O Orçamento é medroso na ruptura dos limites do défice consentido. Já que havia vontade de não cumprir o pacto, então que valesse a pena. Em vez de duas, poderiam ser cinco ou oito décimas, desde que destinadas a investimento imediato, até que chegassem de Bruxelas os fundos. O argumento não seria desculpa de mau pagador, mas proposta de honrado cumpridor. Não é preciso ser bruxo para se prever que na realidade o limite vai derrapar. Mais valia acompanhar com hombridade a França, Itália e outros, que já declararam mandar às urtigas o limite do défice, do que mesquinhamente acoitar-se à sombra deles, ou usando boleia sem a pedir.

O Orçamento é martelado com a convicção de quem sabe ser impossível crescer a 1,5% numa Europa que decresce. Os alemães, a tal locomotiva, já baixaram de seis décimas a previsão da subida do seu PIB em 2014 (de 1,8 para 1,2) e de sete décimas para 2015 (de 2,0 para 1,3). O preço do petróleo baixou e baixará ainda mais, forçando as bolsas a perder valor e Angola a comprar-nos menos. Quão bom seria crescer a 1,5% em 2015, quando ainda estávamos a minguar a -3,2% em 2012! Crescimento significa mais emprego, menos desemprego, mais IRS, mais IVA, mais IRC, menor dívida. Tudo tão bom que o Governo não conseguiu resistir à tentação de fixar um horizonte róseo, de escassa ou nula fundamentação, para que o modelo econométrico, em cascata, lhe trouxesse de volta os níqueis caçados.
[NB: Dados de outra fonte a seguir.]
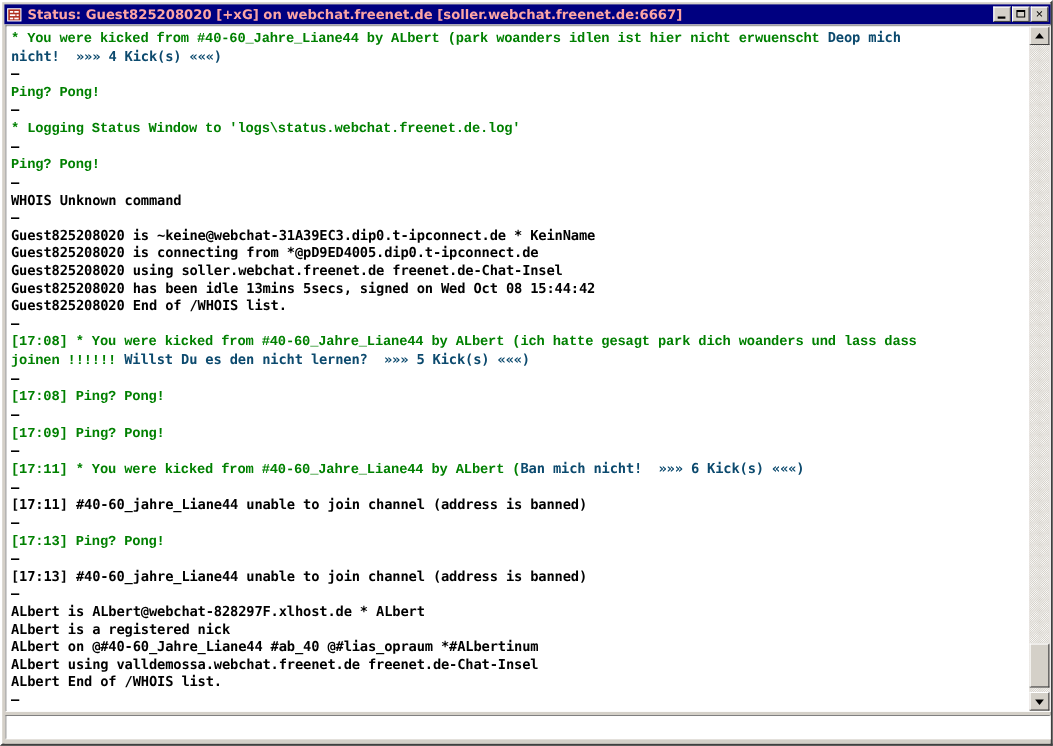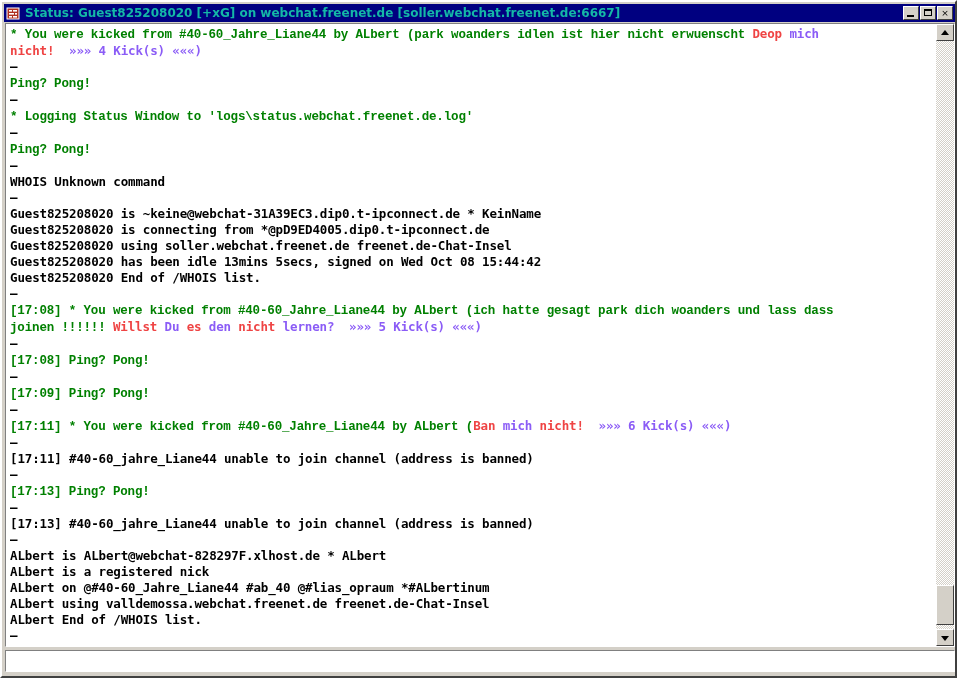"Status: Guest825208020 [+xG] on" .title-text { color: #14b8a6 -> #fca5a5 }
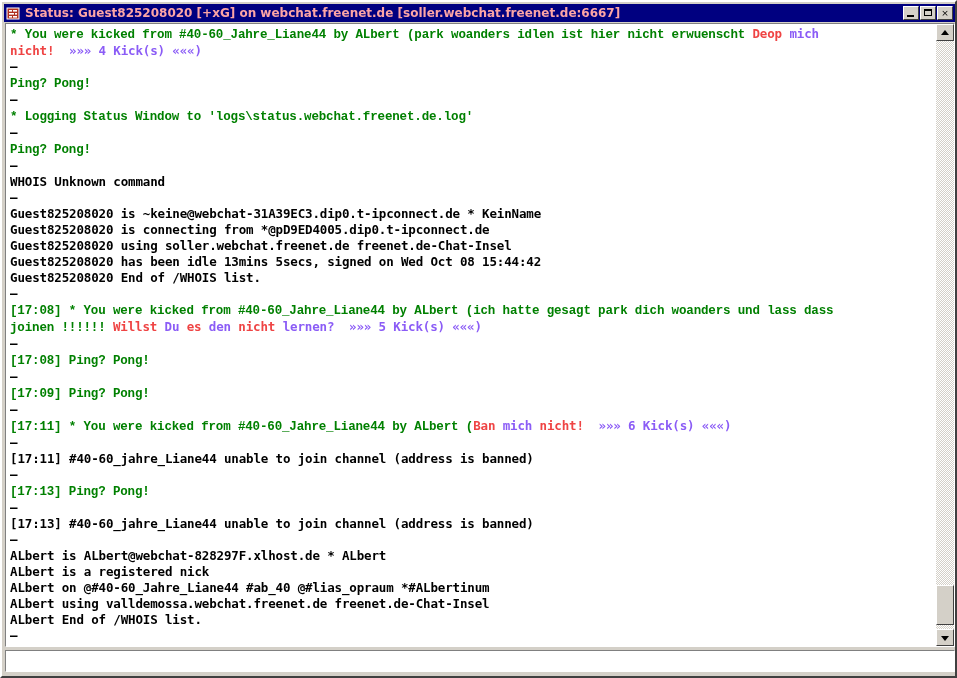"Deop" .c-red { color: #ef4444 -> #0c4a6e }
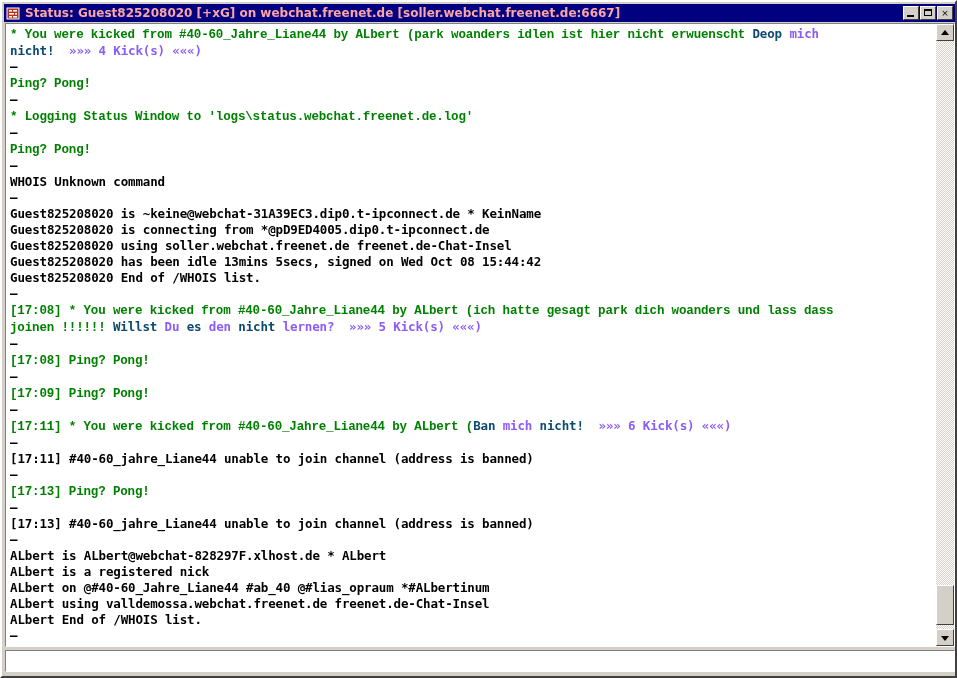"mich" .c-blue { color: #8b5cf6 -> #0c4a6e }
O Orçamento é mal aproveitado, por nada prever para colmatar a fossa do arranque das perspectivas financeiras da União Europeia – vulgo, os fundos estruturais de Bruxelas – esgotados que sejam os do quadro anterior. Onde está o tal banco de investimento, uma espécie de IFADAP em ponto grande? Não seria melhor recorrer à velha, mas ainda nossa, Caixa Geral dos Depósitos?

O Orçamento, afinal, não é uma promissória; é uma moratória para vencer os meses que faltam para eleições. Aguentar sem sofrer os custos de reformar parece ser o lema. Quando decide reformas complicadas, o Governo mete água, como na Justiça e na Educação. Dir-me-ão: ah, mas a reforma do arrendamento urbano foi um sucesso! A reforma laboral foi assimilada sem grandes queixumes! Os medicamentos baixaram de preço e os laboratórios até vão pagar um imposto especial! A administração perdeu efectivos sem rupturas visíveis! Pode ser que venha a ser verdade, mas sem avaliação das medidas não dá para acreditar: não conhecemos o número de famílias desalojadas, divididas, reagrupadas à força, ou insolventes, sabemos apenas que há mais despejos. A reforma laboral anda escondida atrás do pavor do desemprego, sobretudo dos activos de meia-idade, a par da chaga crescente do desemprego jovem. Os laboratórios irão pagar os cento e tal milhões do novo imposto, porque são de boas contas: os que podem vingam-se no alto preço dos medicamentos inovadores; os que não podem, os nacionais, fecharão as portas à medida que os donos perderem energia e paciência, vendendo terrenos e instalações. Sim, a administração pública conta com menos efectivos, mas a Caixa Geral de Aposentações conta com muito mais pensionistas, restando saber se “o que se poupou na mecha deu para o pitrol”.

A troika era o piloto deste Governo. Com ela fora, o Governo perdeu a bússola.